Seuls les naïfs pouvaient penser cette forte croissance allait pouvoir se poursuivre indéfiniment. Bien entendu nous n’allons jamais manger 200 ou 300 kilos de viande ni consommer 200 ou 300 kilos de lait par an ! En fait le summum de la consommation a été atteint au tournant du siècle dans notre pays. Depuis, la consommation baisse, au grand désespoir des éleveurs. Nous en sommes autour de 80 kilos actuellement (50 litres de lait et 35 kilos de beurre, fromages et laitages), cela reste considérable, mais c’est peu de dire que, côtés producteurs, il y a une crise de l’élevage !

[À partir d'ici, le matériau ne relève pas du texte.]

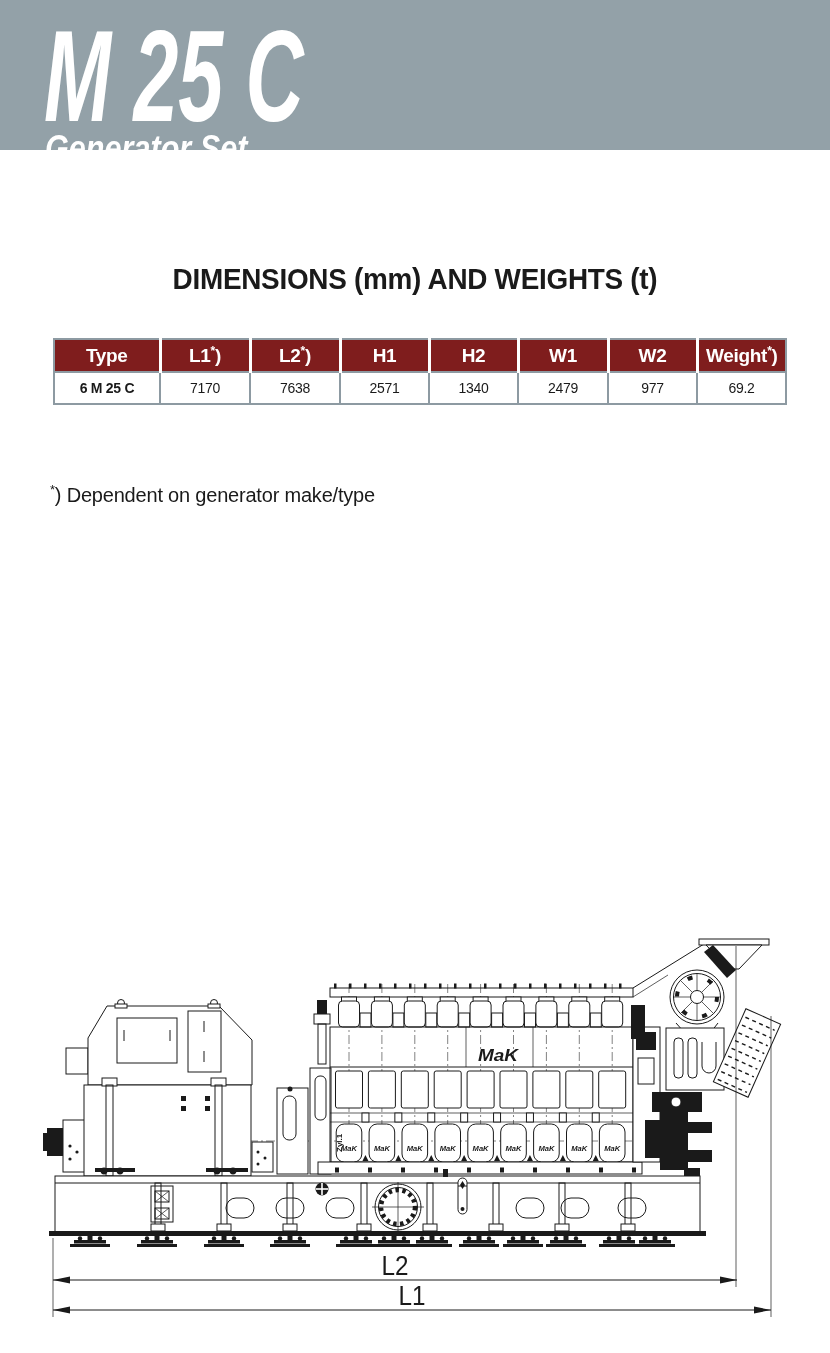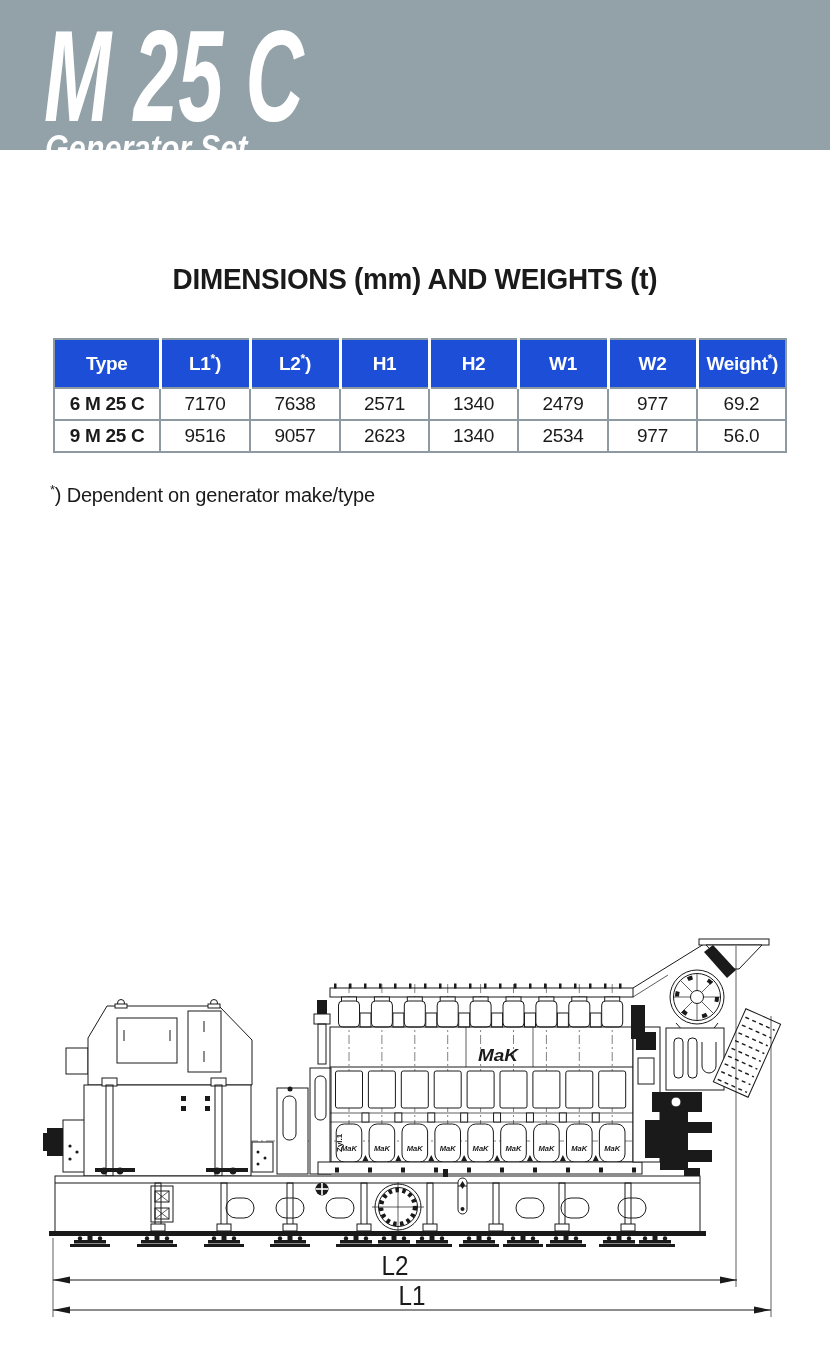"Type" table.dim th { background: #1d4ed8 -> #7f1d1d; padding: 8px -> 0 }
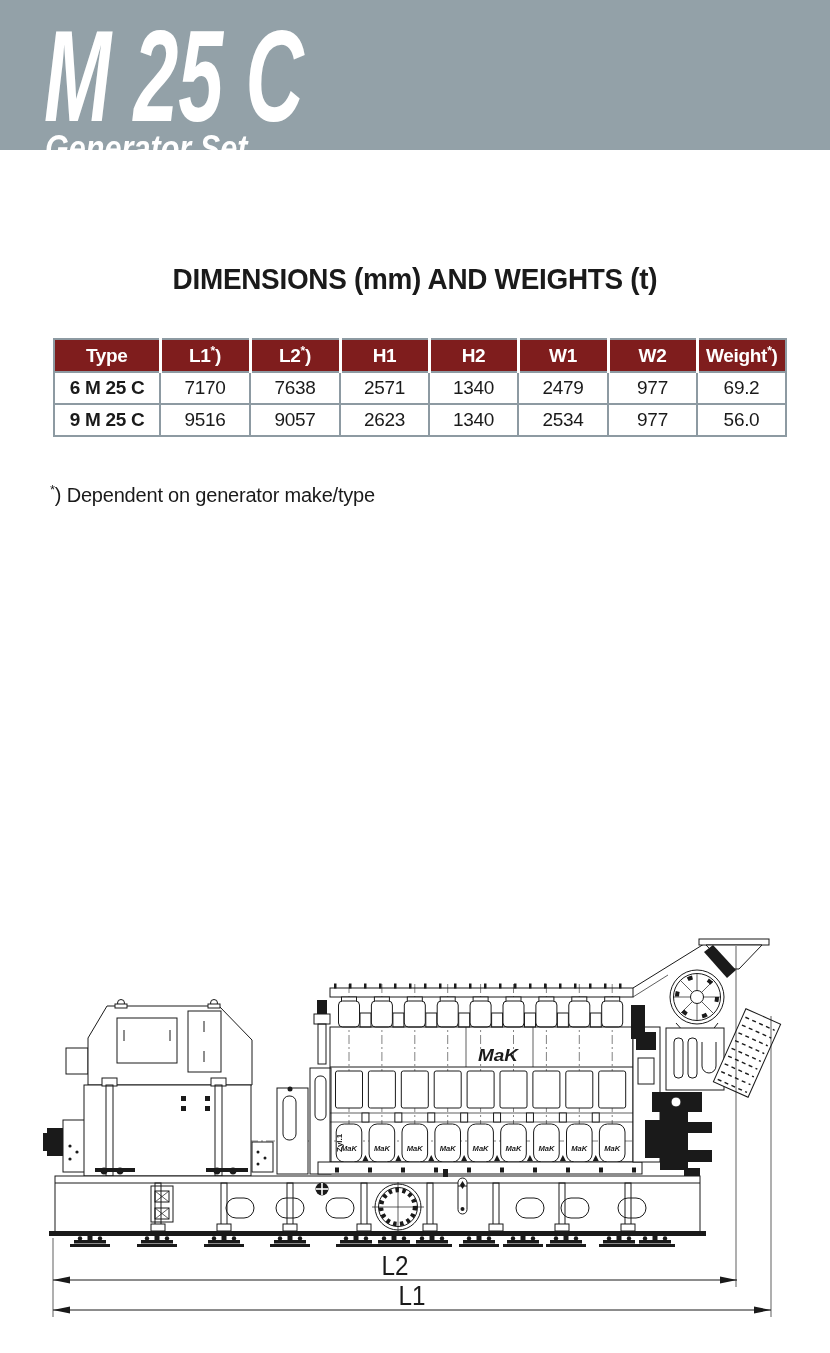"6 M 25 C" table.dim td { font-size: 19px -> 14px }
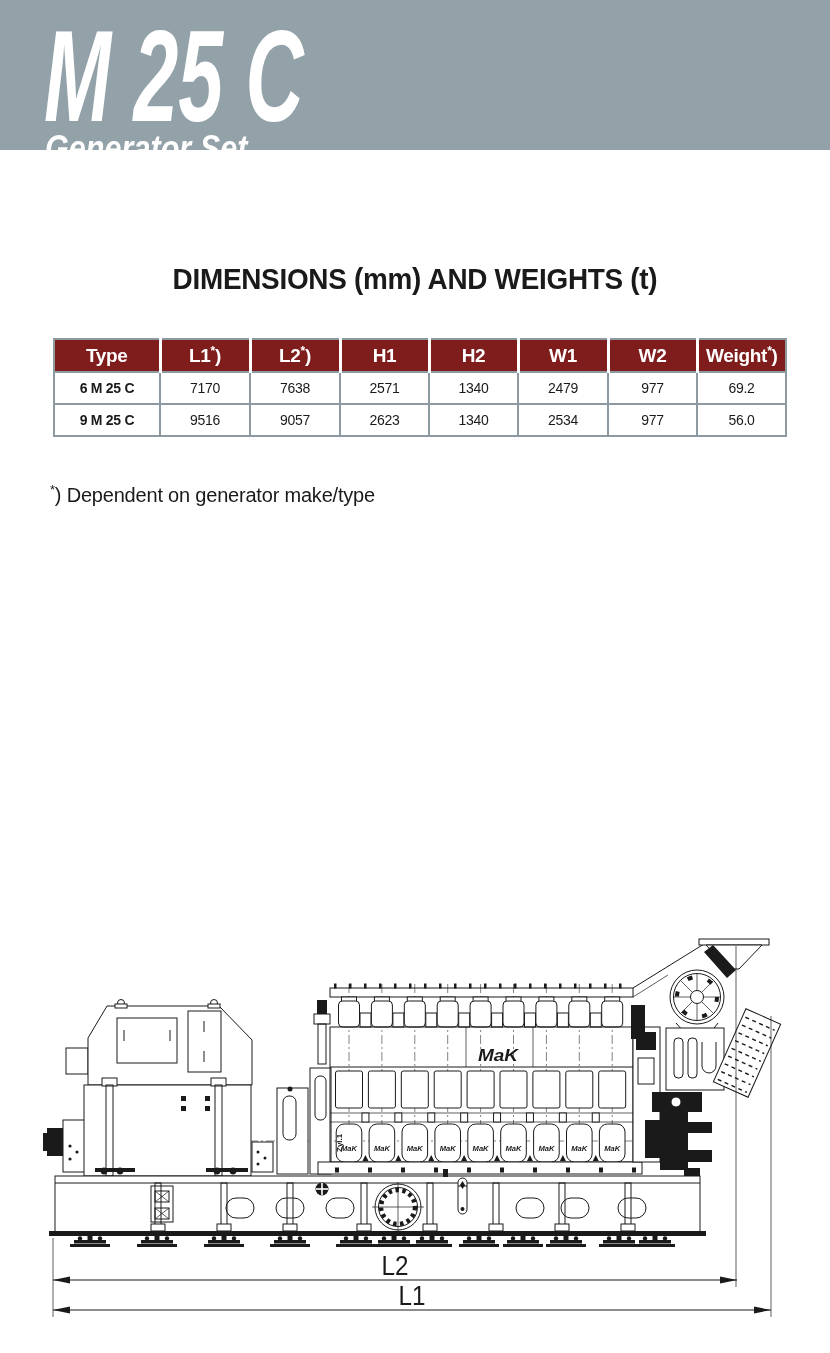"9 M 25 C" tr { html: <tr> <td>9 M 25 C</td> <td>9516</td> <td>9057</td> <td>2623</td> <td>1340</td> <td>2534</td> <td>977</td> <td>56.0</td> </tr> -> none }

Compte tenu des évolutions sociétales et culturelles (montée du souci pour le bien-être animal, contre le réchauffement climatique, augmentation de l’obésité, du diabète et des intolérances alimentaires, baisse du pouvoir d’achat, etc.), il est plus que probable que cette baisse de la consommation continue dans les décennies à venir, pour se stabiliser à terme entre 50 et 60 kilos par personne et par an, ce qui veut dire que la baisse à venir dans les prochaines décennies sera au moins aussi importante que celle que nous avons connue depuis l’an 2000. Cela provoquera des soubresauts importants, dont nous voyons dans cette décision de Lactalis un nouvel épisode.
Mais la consommation de lait et de laitages augmente fortement dans le monde, ce qui permet à la France d’exporter
L’évolution que l’on constate dans les pays riches en particulier en France en Europe et en Amérique du Nord, n’est pas celle que l’on constate à l’échelle mondiale. S’il reste énormément de pauvreté dans le monde, les classes moyennes augmentent considérablement un peu partout ; or, dans toutes les cultures et civilisations, quand on sort de la pauvreté, une des premières choses que l’on consomme ce sont des produits animaux viandes, œufs et laitages. Bien entendu il y a des différences entre les pays, par exemple on consomme énormément de lait en Inde mais peu de viande et à l’inverse de plus en plus de viande en Chine et peu de lait.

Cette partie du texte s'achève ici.